Internationalmedia.co.id – News – Menteri Desa dan Pembangunan Daerah Tertinggal (Mendes PDT) Yandri Susanto menegaskan komitmen pemerintah untuk memperkuat ekonomi desa melalui sinergi antara Koperasi Desa Merah Putih (KDMP) dan Badan Usaha Milik Desa (BUMDes). Yandri memastikan, kedua entitas ini tidak akan saling bersaing, melainkan berkolaborasi erat untuk mengoptimalkan potensi dan hasil produksi masyarakat desa.
Pernyataan tersebut disampaikan Yandri usai menghadiri rapat terbatas di Istana, Jakarta, pada Rabu (15/7/2026). "Badan usaha milik desa yang sudah ada selama ini dengan Koperasi Desa Merah Putih, insyaallah, tidak akan bertabrakan, tapi akan melakukan kolaborasi, kerja sama untuk memastikan kegiatan ekonomi di desa itu benar-benar on the track dan para petani, sesuai dengan potensi desa masing-masing," ujar Yandri, menekankan pentingnya kerja sama strategis ini.

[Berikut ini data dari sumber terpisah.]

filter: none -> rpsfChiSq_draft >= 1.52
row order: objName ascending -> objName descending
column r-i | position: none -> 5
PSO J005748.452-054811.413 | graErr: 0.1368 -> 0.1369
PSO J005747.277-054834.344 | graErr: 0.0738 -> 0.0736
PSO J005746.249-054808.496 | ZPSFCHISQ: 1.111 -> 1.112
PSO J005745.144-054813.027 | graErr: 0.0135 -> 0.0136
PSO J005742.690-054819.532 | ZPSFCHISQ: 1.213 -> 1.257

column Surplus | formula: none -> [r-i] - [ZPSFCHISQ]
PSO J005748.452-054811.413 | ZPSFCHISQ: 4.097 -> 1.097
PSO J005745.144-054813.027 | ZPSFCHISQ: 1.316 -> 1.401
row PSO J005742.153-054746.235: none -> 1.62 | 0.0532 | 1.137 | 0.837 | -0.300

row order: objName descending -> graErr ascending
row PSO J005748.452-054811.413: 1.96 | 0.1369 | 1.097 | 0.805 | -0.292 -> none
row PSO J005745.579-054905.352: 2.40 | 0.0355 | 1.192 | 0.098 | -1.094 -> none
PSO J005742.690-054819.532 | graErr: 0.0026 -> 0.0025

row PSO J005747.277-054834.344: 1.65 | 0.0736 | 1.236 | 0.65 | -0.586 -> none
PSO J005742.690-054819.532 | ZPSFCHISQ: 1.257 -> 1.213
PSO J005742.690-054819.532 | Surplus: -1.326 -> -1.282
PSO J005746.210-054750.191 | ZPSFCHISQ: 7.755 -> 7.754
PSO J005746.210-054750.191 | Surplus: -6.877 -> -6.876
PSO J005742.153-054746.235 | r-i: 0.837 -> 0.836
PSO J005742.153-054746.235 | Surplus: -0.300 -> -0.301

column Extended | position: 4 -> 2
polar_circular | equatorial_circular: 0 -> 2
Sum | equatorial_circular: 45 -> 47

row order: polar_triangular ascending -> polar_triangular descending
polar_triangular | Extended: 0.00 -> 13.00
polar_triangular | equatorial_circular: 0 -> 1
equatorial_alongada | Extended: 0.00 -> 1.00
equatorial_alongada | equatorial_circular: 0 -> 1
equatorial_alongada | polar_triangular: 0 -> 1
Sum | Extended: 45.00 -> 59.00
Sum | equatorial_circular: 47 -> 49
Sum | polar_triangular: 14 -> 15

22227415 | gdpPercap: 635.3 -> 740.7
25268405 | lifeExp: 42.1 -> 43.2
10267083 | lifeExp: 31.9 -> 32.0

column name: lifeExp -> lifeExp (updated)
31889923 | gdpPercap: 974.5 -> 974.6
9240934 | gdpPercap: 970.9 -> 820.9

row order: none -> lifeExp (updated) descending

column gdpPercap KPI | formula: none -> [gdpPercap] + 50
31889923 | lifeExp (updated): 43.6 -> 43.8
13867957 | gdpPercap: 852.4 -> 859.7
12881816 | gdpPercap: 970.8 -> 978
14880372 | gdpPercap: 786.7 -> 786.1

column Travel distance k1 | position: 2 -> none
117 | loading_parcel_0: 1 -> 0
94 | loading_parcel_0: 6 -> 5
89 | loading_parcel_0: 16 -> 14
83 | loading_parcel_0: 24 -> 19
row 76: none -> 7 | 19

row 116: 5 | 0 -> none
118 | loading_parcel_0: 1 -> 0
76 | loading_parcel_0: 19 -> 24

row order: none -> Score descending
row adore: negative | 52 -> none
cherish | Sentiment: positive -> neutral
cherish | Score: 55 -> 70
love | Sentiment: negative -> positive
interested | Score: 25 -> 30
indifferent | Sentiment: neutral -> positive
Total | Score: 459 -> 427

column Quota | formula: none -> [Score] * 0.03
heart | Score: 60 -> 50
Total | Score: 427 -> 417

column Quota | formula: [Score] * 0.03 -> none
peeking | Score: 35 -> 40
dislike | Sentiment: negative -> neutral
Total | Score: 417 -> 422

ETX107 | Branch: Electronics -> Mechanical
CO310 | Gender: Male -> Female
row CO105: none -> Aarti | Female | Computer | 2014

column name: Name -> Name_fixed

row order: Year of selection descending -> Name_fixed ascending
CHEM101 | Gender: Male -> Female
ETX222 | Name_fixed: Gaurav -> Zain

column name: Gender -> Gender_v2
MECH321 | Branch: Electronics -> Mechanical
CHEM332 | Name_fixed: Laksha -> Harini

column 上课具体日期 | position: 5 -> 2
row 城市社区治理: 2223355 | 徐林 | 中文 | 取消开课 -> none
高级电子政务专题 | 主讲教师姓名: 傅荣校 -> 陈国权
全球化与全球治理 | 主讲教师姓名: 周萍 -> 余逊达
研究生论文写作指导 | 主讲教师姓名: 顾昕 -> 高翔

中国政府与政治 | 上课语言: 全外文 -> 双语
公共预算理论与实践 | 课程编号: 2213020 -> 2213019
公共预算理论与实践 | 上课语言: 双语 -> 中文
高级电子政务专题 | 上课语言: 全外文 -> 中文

Kehadiran KDMP, lanjut Yandri, dirancang untuk menjadi katalisator dalam menyerap sekaligus memasarkan berbagai produk unggulan dari desa. Dengan dukungan Dana Desa, keberhasilan operasional KDMP diharapkan tidak hanya mengangkat kesejahteraan warga, tetapi juga memberikan kontribusi signifikan bagi pendapatan asli desa. "Nantinya, 20 persen dari keuntungan Kopdes itu akan menjadi pendapatan asli desa," ungkapnya.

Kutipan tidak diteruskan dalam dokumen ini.